Bu araçlar bizim aynı sanal ortamda olduğumuzun, tek bir takım, tek bir grup olduğumuzun ve resmiyeti bir tık düşürüp etkileşimi bir tık arttırmanın bir yoludur.
Teams için Mesh online toplantıları daha kişisel, etkileşimli ve eğlenceli hale getirmek için tasarlanmıştır. Aynı zamanda insanların, mekanların ve nesnelerin dijital versiyonlarının yer aldığı Metaverse’e açılan bir kapı görevi görmektedir. Metaverse’i insanların iletişim ve işbirliği kurmak ve paylaşım yapmak için herhangi bir cihaz üzerinden sanal olarak mevcudiyet göstererek bir araya geldiği yeni nesil internet olarak düşünebilirsiniz.

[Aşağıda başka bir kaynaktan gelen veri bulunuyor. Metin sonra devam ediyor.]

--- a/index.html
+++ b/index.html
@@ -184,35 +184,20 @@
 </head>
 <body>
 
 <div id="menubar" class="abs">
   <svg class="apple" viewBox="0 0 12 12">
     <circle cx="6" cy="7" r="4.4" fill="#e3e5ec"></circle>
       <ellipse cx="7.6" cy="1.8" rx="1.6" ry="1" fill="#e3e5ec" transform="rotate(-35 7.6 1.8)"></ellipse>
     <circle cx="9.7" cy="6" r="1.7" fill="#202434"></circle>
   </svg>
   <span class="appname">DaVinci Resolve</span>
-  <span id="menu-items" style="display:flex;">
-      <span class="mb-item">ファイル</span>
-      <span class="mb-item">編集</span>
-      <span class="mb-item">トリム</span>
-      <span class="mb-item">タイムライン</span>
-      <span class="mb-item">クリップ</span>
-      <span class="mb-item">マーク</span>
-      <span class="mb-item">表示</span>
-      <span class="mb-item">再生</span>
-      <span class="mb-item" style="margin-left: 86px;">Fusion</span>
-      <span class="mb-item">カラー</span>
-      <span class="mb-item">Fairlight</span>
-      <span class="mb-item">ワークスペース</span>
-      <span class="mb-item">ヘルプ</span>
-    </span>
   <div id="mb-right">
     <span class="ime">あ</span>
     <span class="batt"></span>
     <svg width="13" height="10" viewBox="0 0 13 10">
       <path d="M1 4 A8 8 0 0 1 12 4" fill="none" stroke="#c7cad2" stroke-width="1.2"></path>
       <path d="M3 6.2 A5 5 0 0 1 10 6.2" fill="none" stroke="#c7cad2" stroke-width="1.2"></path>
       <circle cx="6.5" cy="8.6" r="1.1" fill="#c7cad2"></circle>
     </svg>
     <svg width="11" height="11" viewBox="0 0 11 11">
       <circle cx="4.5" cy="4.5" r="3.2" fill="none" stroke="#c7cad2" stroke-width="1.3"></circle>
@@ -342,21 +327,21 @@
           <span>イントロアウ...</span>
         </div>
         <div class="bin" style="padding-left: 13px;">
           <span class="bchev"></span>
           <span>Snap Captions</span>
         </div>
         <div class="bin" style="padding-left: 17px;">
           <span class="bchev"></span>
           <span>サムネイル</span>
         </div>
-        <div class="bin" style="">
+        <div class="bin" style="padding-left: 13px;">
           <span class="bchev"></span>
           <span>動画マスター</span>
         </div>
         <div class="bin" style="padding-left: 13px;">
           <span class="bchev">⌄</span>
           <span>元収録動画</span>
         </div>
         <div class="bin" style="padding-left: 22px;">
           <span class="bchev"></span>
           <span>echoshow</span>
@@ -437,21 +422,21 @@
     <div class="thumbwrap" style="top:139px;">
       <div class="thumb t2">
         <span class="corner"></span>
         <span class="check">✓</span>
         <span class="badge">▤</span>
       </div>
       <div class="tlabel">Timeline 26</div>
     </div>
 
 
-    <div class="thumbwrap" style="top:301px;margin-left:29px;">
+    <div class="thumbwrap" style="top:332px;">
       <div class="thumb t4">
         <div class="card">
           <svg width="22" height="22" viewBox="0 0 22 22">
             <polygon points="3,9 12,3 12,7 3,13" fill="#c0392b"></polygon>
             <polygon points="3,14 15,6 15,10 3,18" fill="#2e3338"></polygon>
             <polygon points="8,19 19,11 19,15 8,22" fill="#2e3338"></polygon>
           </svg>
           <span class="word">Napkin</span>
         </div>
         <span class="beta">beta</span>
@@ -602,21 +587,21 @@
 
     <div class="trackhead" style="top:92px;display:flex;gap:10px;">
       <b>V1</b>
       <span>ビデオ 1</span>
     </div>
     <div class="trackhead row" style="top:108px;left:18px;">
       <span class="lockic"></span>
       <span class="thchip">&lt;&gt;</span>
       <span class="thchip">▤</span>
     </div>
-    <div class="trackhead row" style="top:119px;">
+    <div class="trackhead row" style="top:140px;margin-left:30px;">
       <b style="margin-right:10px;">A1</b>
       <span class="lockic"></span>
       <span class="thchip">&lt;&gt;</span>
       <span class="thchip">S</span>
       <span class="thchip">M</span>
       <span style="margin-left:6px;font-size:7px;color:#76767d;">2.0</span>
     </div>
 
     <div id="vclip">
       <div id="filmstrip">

Birçok Teams için Mesh kullanıcısının atacağı ilk adım standart bir Teams toplantısına statik bir resim ya da video ile katılmak yerine kendilerinin kişiselleştirilmiş avatarlarıyla katılması olacak. Kurumlar da Teams içerisinde Metaverse inşa edebiliyor olacaklar. Kullanıcılar avatarlarını bu alanlarda da kullanabilecek, projeler üzerinde iş birliği yapabilecek ve yeniliği ateşlemek için şans eseri birbiriyle karşılaşma deneyimini yaşayabilecekler.
Nth Floor
Kipman ve ekibi dünyada 600.000’den fazla müşterisi bulunan global profesyonel hizmet şirketi Accenture ile Mesh’in geçerli olduğu dijital deneyim alanları inşa etmek için yıllar harcadı. Pandemi öncesinde Accenture çalışanların herhangi bir yerden kahve, sunum, parti ya da diğer etkinlikler için bir araya gelebildiği sanal bir kampüs inşa etmişti.

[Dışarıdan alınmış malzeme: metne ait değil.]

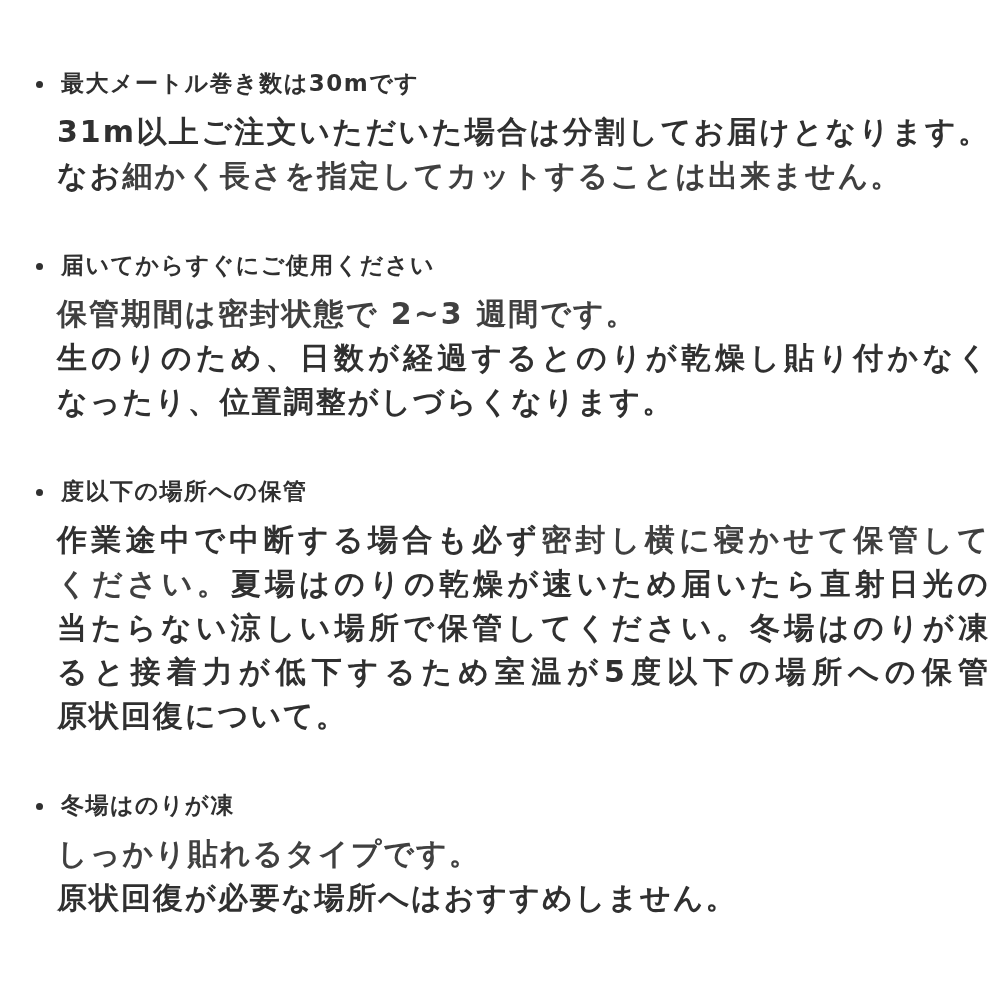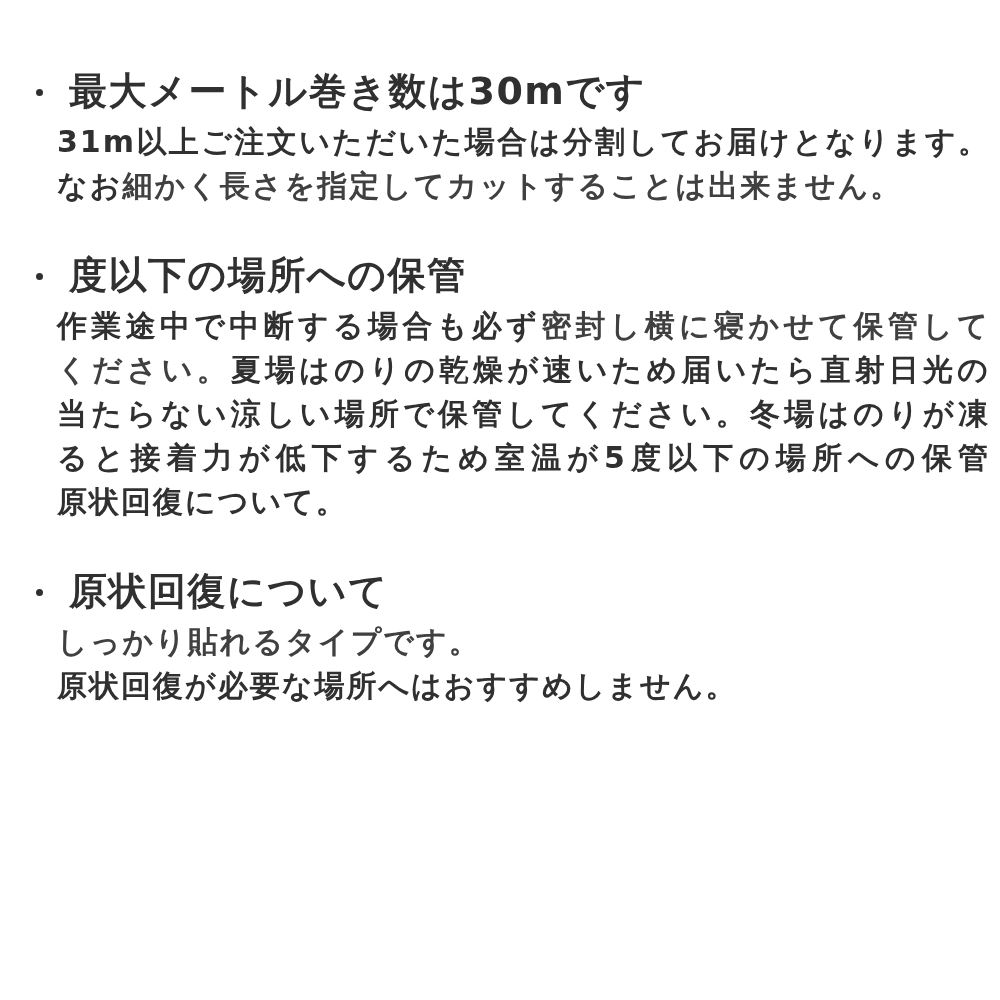--- a/index.html
+++ b/index.html
@@ -31,22 +31,22 @@
   .bullet {
     position: absolute;
     left: -21px;
     top: 15px;
     width: 7px;
     height: 7px;
     border-radius: 50%;
     background: #303030;
   }
   .heading {
-    margin: 12px;
-    font-size: 38px;
+    margin: 4px;
+    font-size: 23px;
     line-height: 34px;
     font-weight: 700;
     letter-spacing: 1.5px;
     color: #303030;
   }
   .line {
     margin: 0;
     font-size: 30px;
     line-height: 44px;
     letter-spacing: 2px;
@@ -72,35 +72,44 @@
 
   <div class="section">
     <div class="heading-row">
       <span class="bullet"></span>
       <h2 class="heading">最大メートル巻き数は30mです</h2>
     </div>
     <p class="line wrapline"><span class="seg">31m以上ご注文いただいた場合は分割してお届けとなります。</span></p>
     <p class="line"><span class="seg">なお</span><span class="seg red">細かく長さを指定してカットすることは出来ません。</span></p>
   </div>
 
+  <div class="section">
+    <div class="heading-row">
+      <span class="bullet"></span>
+      <h2 class="heading">届いてからすぐにご使用ください</h2>
+    </div>
+    <p class="line"><span class="seg red">保管期間は密封状態で 2~3 週間です。</span></p>
+    <p class="line wrapline"><span class="seg">生のりのため、日数が経過するとのりが乾燥し貼り付かなく</span></p>
+    <p class="line"><span class="seg">なったり、位置調整がしづらくなります。</span></p>
+  </div>
 
   <div class="section">
     <div class="heading-row">
       <span class="bullet"></span>
       <h2 class="heading">度以下の場所への保管</h2>
     </div>
     <p class="line wrapline"><span class="seg">作業途中で中断する場合も必ず</span><span class="seg red">密封し横に寝かせて保管して</span></p>
     <p class="line wrapline"><span class="seg red">ください。</span><span class="seg">夏場はのりの乾燥が速いため届いたら直射日光の</span></p>
     <p class="line wrapline"><span class="seg">当たらない涼しい場所で保管してください。冬場はのりが凍</span></p>
     <p class="line wrapline"><span class="seg">ると接着力が低下するため室温が5度以下の場所への保管</span></p>
     <p class="line"><span class="seg">原状回復について。</span></p>
   </div>
 
   <div class="section">
     <div class="heading-row">
       <span class="bullet"></span>
-      <h2 class="heading">原状回復について</h2>
+      <h2 class="heading">冬場はのりが凍</h2>
     </div>
     <p class="line"><span class="seg red">しっかり貼れるタイプです。</span></p>
     <p class="line"><span class="seg">原状回復が必要な場所へはおすすめしません。</span></p>
   </div>
 
 </div>
 
 </body></html>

Accenture üst düzey yönetim müdürü ve global dijital deneyim yetkilisi Jason Warnke “Sadece sanal gerçeklikte bulunan bu büyülü, efsanevi kampüse Nth Floor (N’inci Kat) ismini verdik.” diye belirtti. Aynı zaman da en sevdiği özelliğin de dünyanın her bir yerindeki iş arkadaşlarına rastlayıp derin ve anlamı konuşmalar yapmak olduğunu da ekledi.

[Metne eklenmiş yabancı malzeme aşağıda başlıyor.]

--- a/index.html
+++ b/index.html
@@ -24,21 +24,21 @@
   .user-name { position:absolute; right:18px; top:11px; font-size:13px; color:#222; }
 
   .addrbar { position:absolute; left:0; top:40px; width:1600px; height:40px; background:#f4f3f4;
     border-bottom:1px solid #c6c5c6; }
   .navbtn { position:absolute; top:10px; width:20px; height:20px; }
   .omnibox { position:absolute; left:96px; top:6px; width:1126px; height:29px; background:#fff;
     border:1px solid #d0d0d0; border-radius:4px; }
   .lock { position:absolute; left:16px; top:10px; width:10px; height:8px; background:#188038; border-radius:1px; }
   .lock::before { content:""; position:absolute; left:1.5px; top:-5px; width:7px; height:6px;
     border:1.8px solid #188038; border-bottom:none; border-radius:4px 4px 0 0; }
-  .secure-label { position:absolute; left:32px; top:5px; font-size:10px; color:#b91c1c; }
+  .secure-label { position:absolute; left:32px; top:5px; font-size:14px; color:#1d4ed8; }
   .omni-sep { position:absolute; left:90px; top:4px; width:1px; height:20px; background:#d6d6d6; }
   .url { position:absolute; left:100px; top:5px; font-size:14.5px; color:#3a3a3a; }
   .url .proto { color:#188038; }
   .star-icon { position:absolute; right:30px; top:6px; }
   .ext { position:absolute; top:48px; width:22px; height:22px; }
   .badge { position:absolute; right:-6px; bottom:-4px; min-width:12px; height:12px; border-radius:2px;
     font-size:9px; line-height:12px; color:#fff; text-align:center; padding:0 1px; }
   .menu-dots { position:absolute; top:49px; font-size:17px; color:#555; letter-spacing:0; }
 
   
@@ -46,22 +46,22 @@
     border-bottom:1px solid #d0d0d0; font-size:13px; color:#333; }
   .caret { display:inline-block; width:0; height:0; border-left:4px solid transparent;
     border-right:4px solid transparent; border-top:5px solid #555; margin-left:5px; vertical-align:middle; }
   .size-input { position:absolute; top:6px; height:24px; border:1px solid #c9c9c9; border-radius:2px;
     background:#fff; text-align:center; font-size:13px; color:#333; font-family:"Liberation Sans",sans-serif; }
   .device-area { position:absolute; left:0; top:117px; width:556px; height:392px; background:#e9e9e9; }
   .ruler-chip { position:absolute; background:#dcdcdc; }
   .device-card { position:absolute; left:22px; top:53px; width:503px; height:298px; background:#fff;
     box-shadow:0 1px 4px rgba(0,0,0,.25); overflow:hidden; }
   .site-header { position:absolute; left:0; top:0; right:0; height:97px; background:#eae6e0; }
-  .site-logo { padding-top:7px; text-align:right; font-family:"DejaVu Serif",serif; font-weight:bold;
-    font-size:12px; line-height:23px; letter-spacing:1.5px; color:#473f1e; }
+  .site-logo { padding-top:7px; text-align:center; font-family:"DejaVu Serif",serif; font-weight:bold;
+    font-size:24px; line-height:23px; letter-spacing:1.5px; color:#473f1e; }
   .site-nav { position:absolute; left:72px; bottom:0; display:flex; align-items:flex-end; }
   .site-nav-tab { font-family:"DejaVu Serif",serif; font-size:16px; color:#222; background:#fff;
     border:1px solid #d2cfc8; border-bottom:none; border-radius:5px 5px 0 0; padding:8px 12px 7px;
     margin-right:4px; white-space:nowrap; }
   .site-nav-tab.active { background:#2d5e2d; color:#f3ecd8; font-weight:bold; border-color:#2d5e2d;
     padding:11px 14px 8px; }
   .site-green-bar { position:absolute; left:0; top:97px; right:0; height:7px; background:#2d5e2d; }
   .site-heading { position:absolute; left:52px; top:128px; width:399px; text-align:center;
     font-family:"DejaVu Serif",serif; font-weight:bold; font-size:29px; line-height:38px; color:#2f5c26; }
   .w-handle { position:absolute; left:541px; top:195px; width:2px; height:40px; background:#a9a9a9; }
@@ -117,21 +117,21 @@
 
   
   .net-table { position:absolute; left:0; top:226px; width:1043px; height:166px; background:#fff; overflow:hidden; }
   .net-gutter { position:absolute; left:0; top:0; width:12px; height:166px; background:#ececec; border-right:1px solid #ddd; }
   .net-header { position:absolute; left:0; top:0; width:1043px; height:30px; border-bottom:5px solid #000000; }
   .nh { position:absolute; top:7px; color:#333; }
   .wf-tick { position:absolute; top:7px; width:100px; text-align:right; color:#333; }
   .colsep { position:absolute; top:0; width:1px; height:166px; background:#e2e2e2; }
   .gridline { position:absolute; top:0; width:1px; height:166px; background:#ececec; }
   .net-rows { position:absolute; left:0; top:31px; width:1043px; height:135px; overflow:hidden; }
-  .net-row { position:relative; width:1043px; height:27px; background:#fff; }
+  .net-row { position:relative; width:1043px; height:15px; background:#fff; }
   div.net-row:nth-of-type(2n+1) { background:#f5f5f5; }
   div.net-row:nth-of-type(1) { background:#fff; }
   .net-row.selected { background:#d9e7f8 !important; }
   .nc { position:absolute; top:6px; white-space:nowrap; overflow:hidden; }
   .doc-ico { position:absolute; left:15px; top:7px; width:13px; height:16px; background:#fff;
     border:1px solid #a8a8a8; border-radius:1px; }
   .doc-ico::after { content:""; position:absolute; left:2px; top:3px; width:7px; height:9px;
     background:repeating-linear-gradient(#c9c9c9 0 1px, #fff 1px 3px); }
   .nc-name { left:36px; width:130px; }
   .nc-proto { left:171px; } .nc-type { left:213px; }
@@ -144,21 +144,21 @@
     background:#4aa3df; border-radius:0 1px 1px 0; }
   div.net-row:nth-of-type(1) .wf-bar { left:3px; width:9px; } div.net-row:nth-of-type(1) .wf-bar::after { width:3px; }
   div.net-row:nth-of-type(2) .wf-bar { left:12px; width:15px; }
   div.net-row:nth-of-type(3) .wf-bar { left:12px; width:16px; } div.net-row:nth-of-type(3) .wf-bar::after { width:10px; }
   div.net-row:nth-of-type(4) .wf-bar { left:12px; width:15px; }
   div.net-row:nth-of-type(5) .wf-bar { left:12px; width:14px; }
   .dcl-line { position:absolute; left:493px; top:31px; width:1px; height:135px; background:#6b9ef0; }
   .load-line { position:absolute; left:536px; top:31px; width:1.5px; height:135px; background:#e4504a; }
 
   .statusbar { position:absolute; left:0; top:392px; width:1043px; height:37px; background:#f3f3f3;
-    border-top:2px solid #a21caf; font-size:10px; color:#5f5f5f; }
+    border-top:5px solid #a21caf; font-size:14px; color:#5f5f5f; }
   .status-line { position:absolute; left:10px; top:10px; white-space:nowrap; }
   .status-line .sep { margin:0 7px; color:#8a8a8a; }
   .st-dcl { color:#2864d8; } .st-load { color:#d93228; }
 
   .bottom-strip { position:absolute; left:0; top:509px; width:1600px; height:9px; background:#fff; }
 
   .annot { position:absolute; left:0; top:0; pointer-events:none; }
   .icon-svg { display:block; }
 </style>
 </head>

Pandemi patladıktan sonra çözümlenmesi gerek en büyük ortaya çıktı: Yeni çalışanlara işi tanıtma ve onları işe alıştırma. Accenture yılda 100.000’den fazla insanı işe alıyor. İşe alıştırma süreci genellikle yeni çalışanları ve yetkili liderleri ofiste bir araya getirip insanların Accenture kültürünü anlamasına ve bunu içselleştirmesine, profesyonel ilişkilerin tohumunun atılmasına ve bu kişilerin ilk projelerinden itibaren başarıya hazırlamasına yardımcı olmak için bir dizi deneyimden geçirilmesinden oluşuyor.
Şimdi ise, yeni çalışanlar nasıl dijital avatar oluşturabileceklerine ve işe alışma sürecinde kapsayıcı deneyimler sunan sanal ortam One Accenture Park’a nasıl erişebileceklerine dair yönergeler aldıkları Teams üzerinden birbirleriyle buluşuyorlar. Çağın ötesinde bir deneyim olan bu ortamda merkezi bir konferans salonu, sanal bir toplantı odası, ve her yeni çalışanın beraberce gittiği farklı sergilere giden bir monoray bulunuyor.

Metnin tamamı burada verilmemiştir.